> _What you should do_
Number of lines with the string "region" in the entries below: report it, and nothing besides.

(Detected change data)
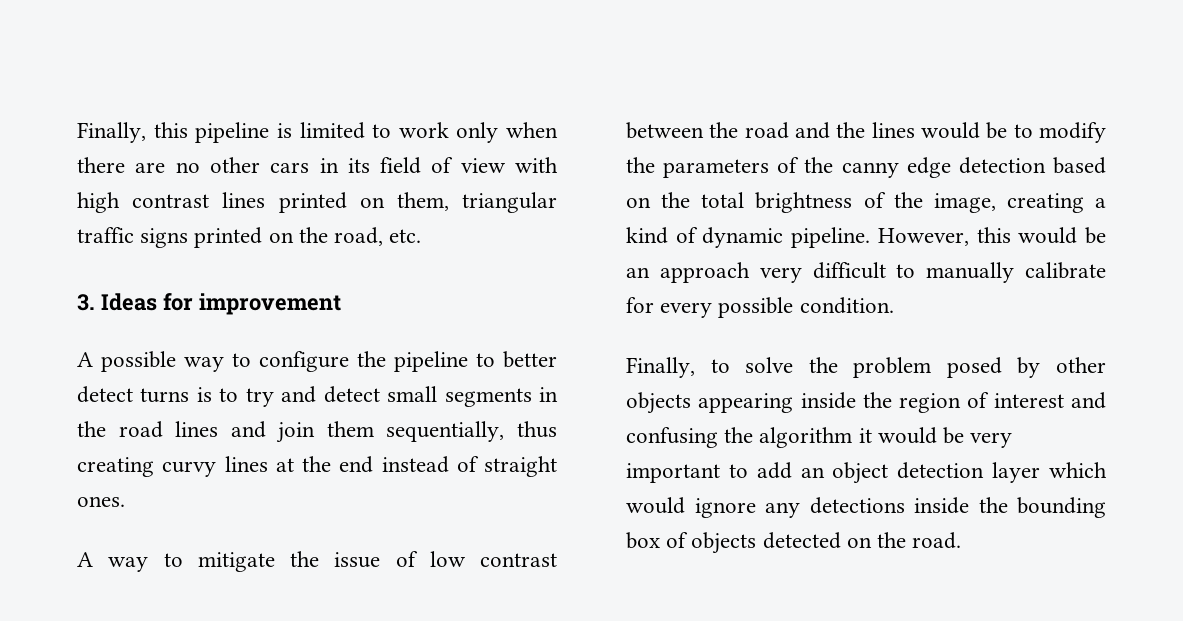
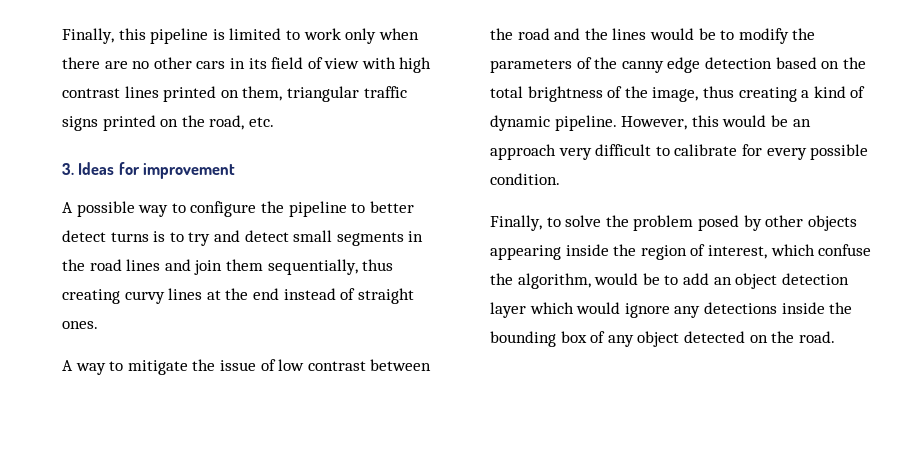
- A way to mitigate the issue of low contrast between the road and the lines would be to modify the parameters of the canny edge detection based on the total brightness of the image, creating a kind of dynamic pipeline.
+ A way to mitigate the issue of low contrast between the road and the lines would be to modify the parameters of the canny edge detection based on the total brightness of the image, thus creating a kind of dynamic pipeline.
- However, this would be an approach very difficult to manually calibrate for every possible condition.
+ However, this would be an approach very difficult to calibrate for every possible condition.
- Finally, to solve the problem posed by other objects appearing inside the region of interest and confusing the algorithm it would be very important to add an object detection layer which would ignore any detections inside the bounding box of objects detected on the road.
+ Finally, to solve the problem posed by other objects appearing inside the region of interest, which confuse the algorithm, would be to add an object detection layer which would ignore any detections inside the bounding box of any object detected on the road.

> _Finished exercise_
2